В смотровом кабинете Лыков обнаружил мужчину лет пятидесяти, седого, степенного, с умными глазами за стеклами очков.

– Вы ко мне? – спросил он, вставая. – Не господин Лыков случайно?

– Он самый. Позвольте представиться: Алексей Николаевич.

– Очень приятно. А я Онкель Мартин Иосифович. По-здешнему Мартын Осипович. Полицмейстер предупредил меня, что вы будете интересоваться телом смотрителя земского арестного дома.

– Я как раз из морга.

– Ага! – оживился доктор. – Значит, вы видели труп?

– Да.

– И обратили внимание, что сделали с его гортанью?

– Поэтому и пришел, Мартын Осипович.
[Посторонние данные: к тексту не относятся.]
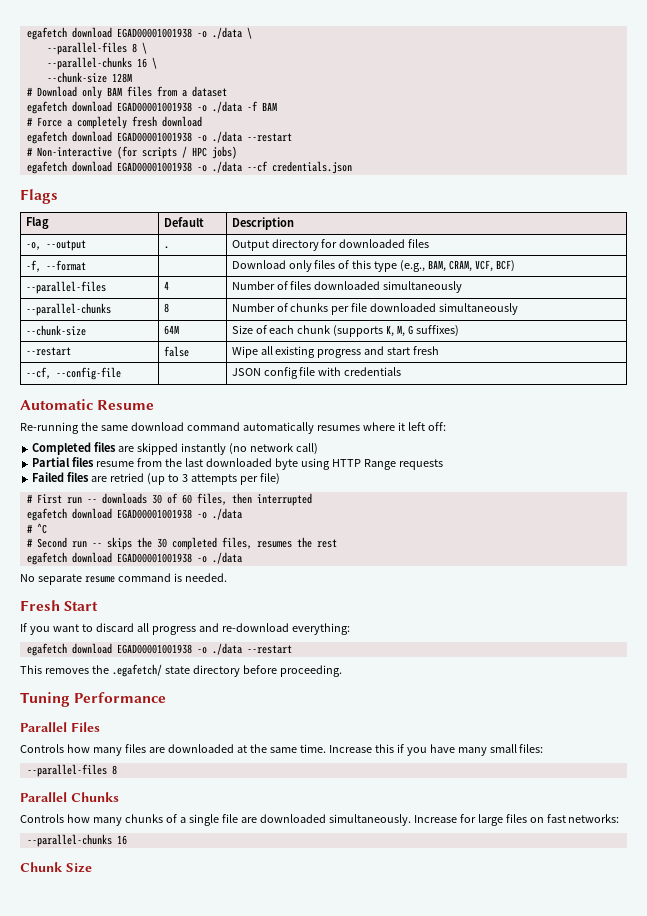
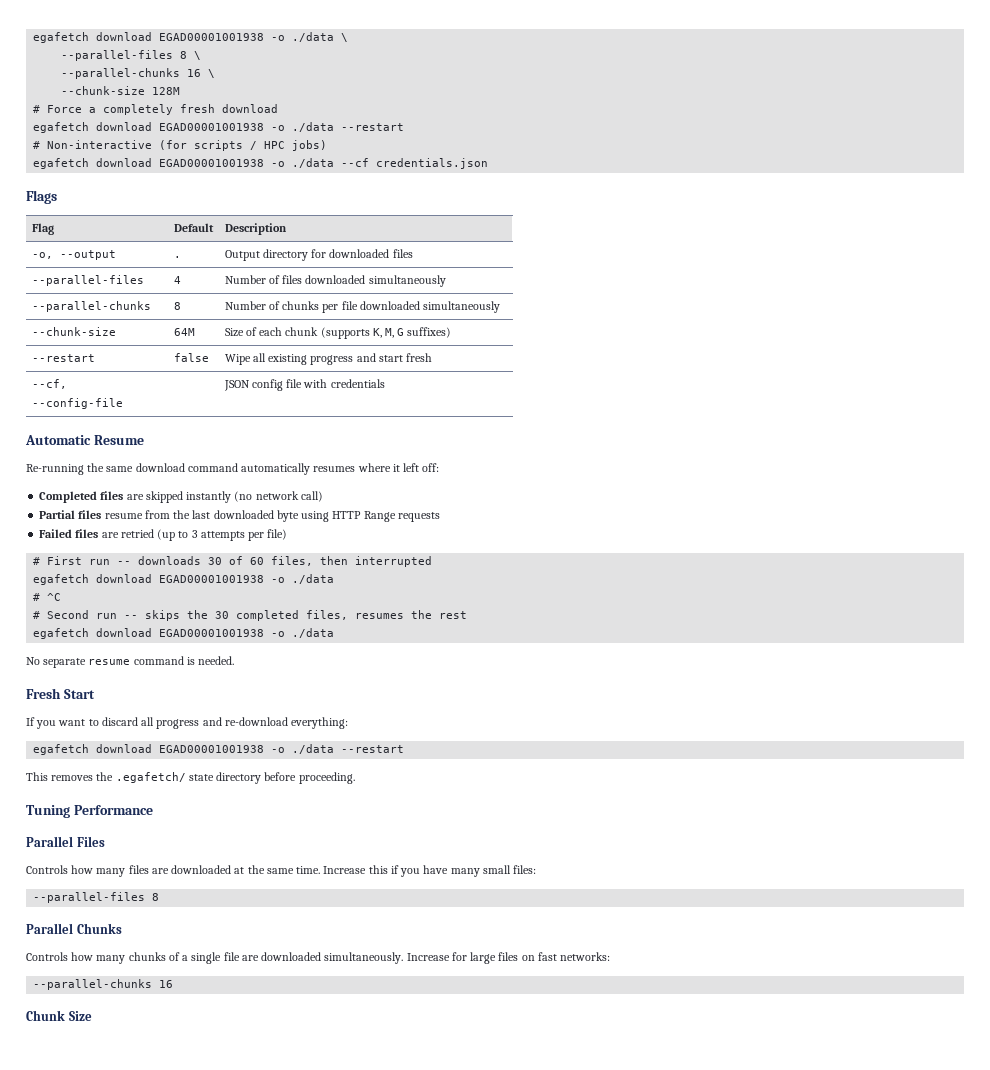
- # Download only BAM files from a dataset
- egafetch download EGAD00001001938 -o ./data -f BAM
- -f, --format | | Download only files of this type (e.g., BAM, CRAM, VCF, BCF)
За свою службу в полиции я видел всякое. В том числе горло, распоротое пилой, лопатой, садовыми ножницами, серпом, даже обломком гильотины, которой обрезают кончики сигар. Но такого не встречал ни разу. Что за орудие использовали? Я все перебрал, и ничего не подходит.

– Раны действительно необычные. Вы можете себе представить клинок с волнообразным лезвием, наподобие средневековой гизармы?

– Гизарму? Могу. Но это холодное оружие, большое, двуручное. И его уже сотни лет не фабрикуют.